- [Web page revision data]
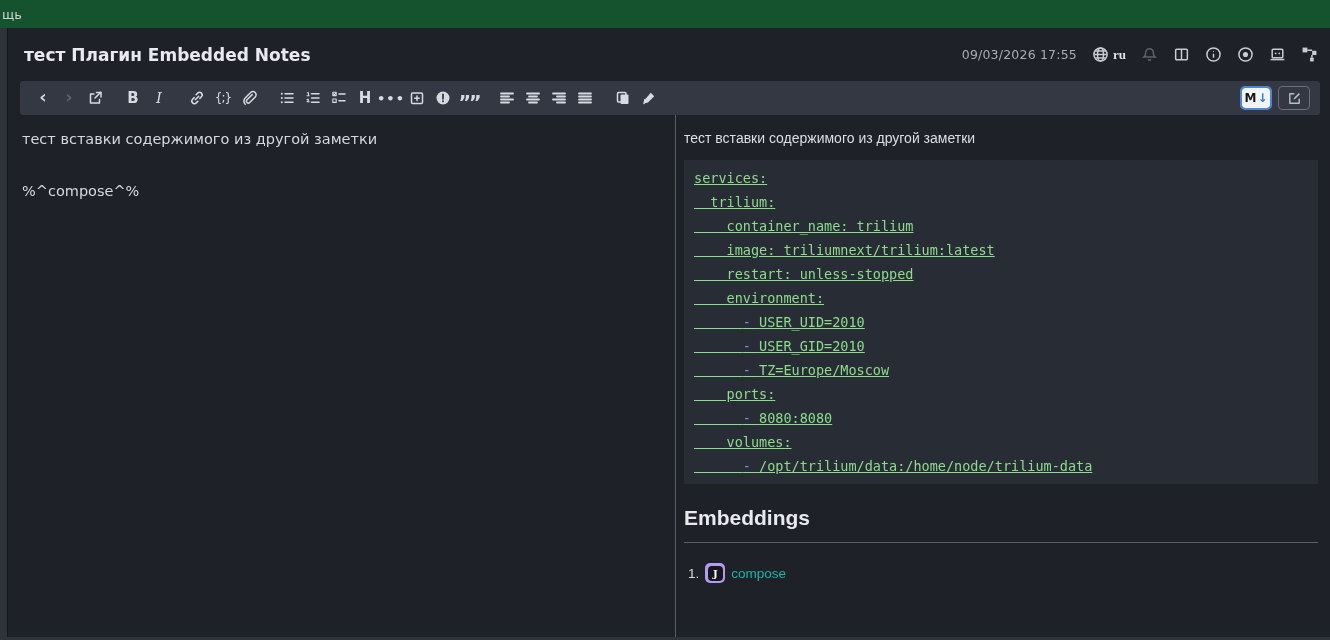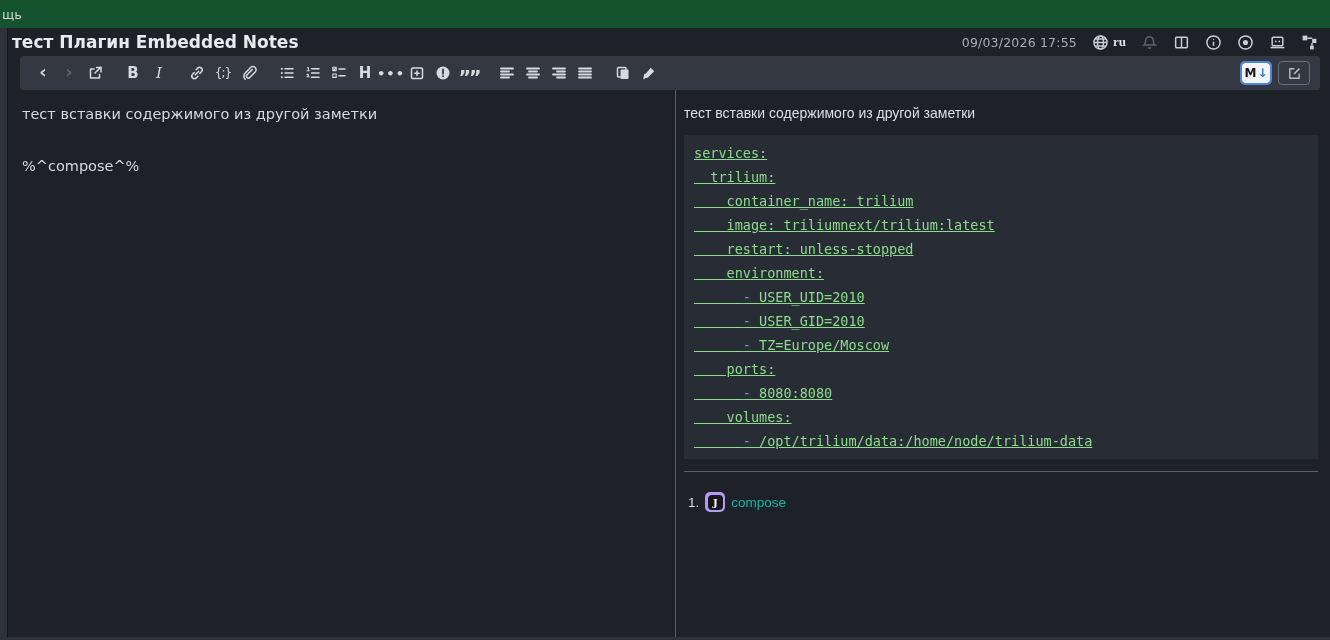--- a/index.html
+++ b/index.html
@@ -29,24 +29,24 @@
   }
   .note-panel {
     flex: 1;
     background: #1e2127;
     display: flex;
     flex-direction: column;
     overflow: hidden;
   }
   
   .note-header {
-    height: 28px;
+    height: 53px;
     display: flex;
     align-items: center;
-    padding: 0 12px 0 4px;
+    padding: 0 12px 0 16px;
     gap: 8px;
   }
   .note-title {
     font-size: 17px;
     font-weight: bold;
     color: #e8eaee;
     background: transparent;
     border: none;
     outline: none;
     flex: 1;
@@ -372,20 +372,21 @@
       <div class="editor-pane">
         <div class="editor-line1">тест вставки содержимого из другой заметки</div>
         <div>%^compose^%</div>
       </div>
 
       <div class="preview-pane">
         <div class="preview-para">тест вставки содержимого из другой заметки</div>
 
         <div class="code-block"><div>services:</div><div>  trilium:</div><div>    container_name: trilium</div><div>    image: triliumnext/trilium:latest</div><div>    restart: unless-stopped</div><div>    environment:</div><div>      <span class="dash">- </span>USER_UID=2010</div><div>      <span class="dash">- </span>USER_GID=2010</div><div>      <span class="dash">- </span>TZ=Europe/Moscow</div><div>    ports:</div><div>      <span class="dash">- </span>8080:8080</div><div>    volumes:</div><div>      <span class="dash">- </span>/opt/trilium/data:/home/node/trilium-data</div></div>
 
+        <div class="embeddings-heading">Embeddings</div>
         <hr class="embeddings-hr">
 
         <ol class="embed-list">
           <li class="embed-item">
             <span class="embed-num">1.</span>
             <span class="joplin-icon">
               <span class="joplin-icon-inner">J</span>
             </span>
             <a class="embed-link">compose</a>
           </li>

- [Requirement] The records need to be restated word for word, minus any images.

- [The answer]
--- a/index.html
+++ b/index.html
@@ -29,24 +29,24 @@
   }
   .note-panel {
     flex: 1;
     background: #1e2127;
     display: flex;
     flex-direction: column;
     overflow: hidden;
   }
   
   .note-header {
-    height: 28px;
+    height: 53px;
     display: flex;
     align-items: center;
-    padding: 0 12px 0 4px;
+    padding: 0 12px 0 16px;
     gap: 8px;
   }
   .note-title {
     font-size: 17px;
     font-weight: bold;
     color: #e8eaee;
     background: transparent;
     border: none;
     outline: none;
     flex: 1;
@@ -372,20 +372,21 @@
       <div class="editor-pane">
         <div class="editor-line1">тест вставки содержимого из другой заметки</div>
         <div>%^compose^%</div>
       </div>
 
       <div class="preview-pane">
         <div class="preview-para">тест вставки содержимого из другой заметки</div>
 
         <div class="code-block"><div>services:</div><div>  trilium:</div><div>    container_name: trilium</div><div>    image: triliumnext/trilium:latest</div><div>    restart: unless-stopped</div><div>    environment:</div><div>      <span class="dash">- </span>USER_UID=2010</div><div>      <span class="dash">- </span>USER_GID=2010</div><div>      <span class="dash">- </span>TZ=Europe/Moscow</div><div>    ports:</div><div>      <span class="dash">- </span>8080:8080</div><div>    volumes:</div><div>      <span class="dash">- </span>/opt/trilium/data:/home/node/trilium-data</div></div>
 
+        <div class="embeddings-heading">Embeddings</div>
         <hr class="embeddings-hr">
 
         <ol class="embed-list">
           <li class="embed-item">
             <span class="embed-num">1.</span>
             <span class="joplin-icon">
               <span class="joplin-icon-inner">J</span>
             </span>
             <a class="embed-link">compose</a>
           </li>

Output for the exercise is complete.